# Parallel Computing Exercises: Foreach and DoParallel (Part-2)

July 13, 2017
By

Want to share your content on R-bloggers? click here if you have a blog, or here if you don't. In general, `foreach` is a statement for iterating over items in a collection without using any explicit counter. In R, it is also a way to run code in parallel, which may be more convenient and readable that the `sfLapply` function (considered in the previous set of exercises of this series) or other `apply`-alike functions.
Apart from being able to run code in parallel, the R’s `foreach` has some other differences from the standard `for` loop. Specifically, the `foreach` statement:

• allows to iterate over several variables simultaneously,
• returns a value (a list, a vector, a matrix, or another object),
• is able to skip some iterations based on a condition (the last two properties make it similar to the list comprehension, which is present in Python and some other languages),
• has a special syntax that includes operators `%do%` (see an example in Exercise 1), `%dopar%`, and `%:%`.

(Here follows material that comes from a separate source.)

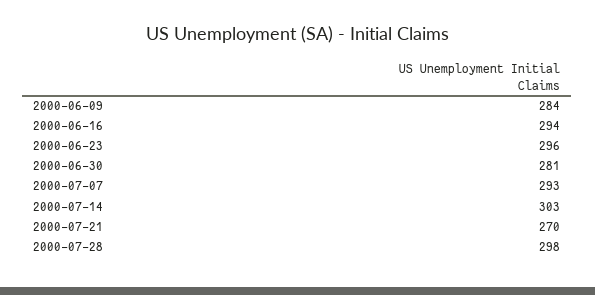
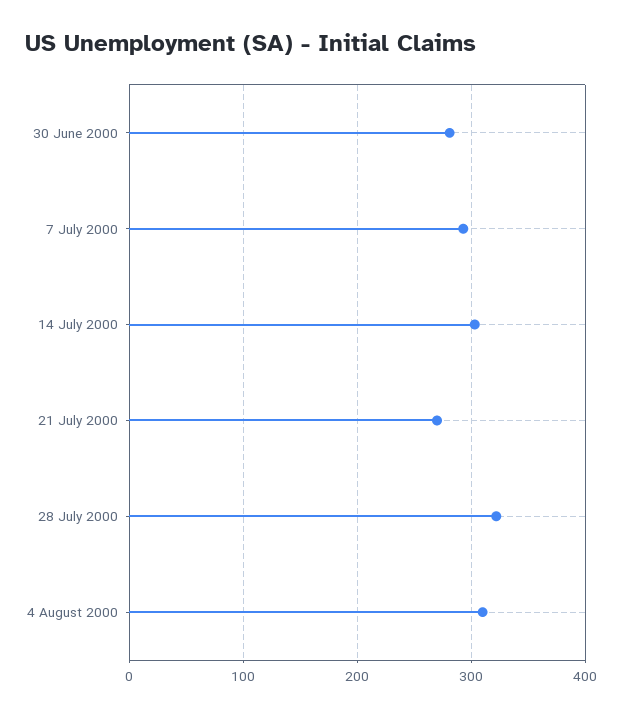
2000-06-09: 284 -> none
2000-06-16: 294 -> none
2000-06-23: 296 -> none
2000-07-28: 298 -> 320
4 August 2000: none -> 310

The first six exercises in this set allow to train in performing basic operations with the `foreach` statement, and the last four ones show how to run it in parallel using multiple CPU cores on one machine. The task will be to parallelize identical operations on a set of files (the zipped data files can be downloaded here). It is assumed that your computer has two or more CPU cores.
The exercises require the packages `foreach`, `doParallel`, and `parallel`. The first two packages have to be installed, and the last one comes with the standard R distribution. The packages `doParallel` and `parallel` are necessary to run `foreach` in parallel.
For other parts of the series follow the tag parallel computing.
Answers to the exercises are available here.

Exercise 1
The `foreach` function (from the package of the same name) is typically used as a part of a special statement. In its simple form, the statement looks like this:

`result <- foreach(i = 1:3) %do% sqrt(i)`

The statement above consists of three parts:

• `foreach(i = 1:3)` – a call to the `foreach` function, with an argument that includes an iteration variable (`i`) and a sequence to be iterated over (`1:3`),
• `%do%` – a special operator,
• `sqrt(i)`: an R expression, which represents an operation to be performed over the iteration variable (this part of the statement is equivalent to the body of the loop).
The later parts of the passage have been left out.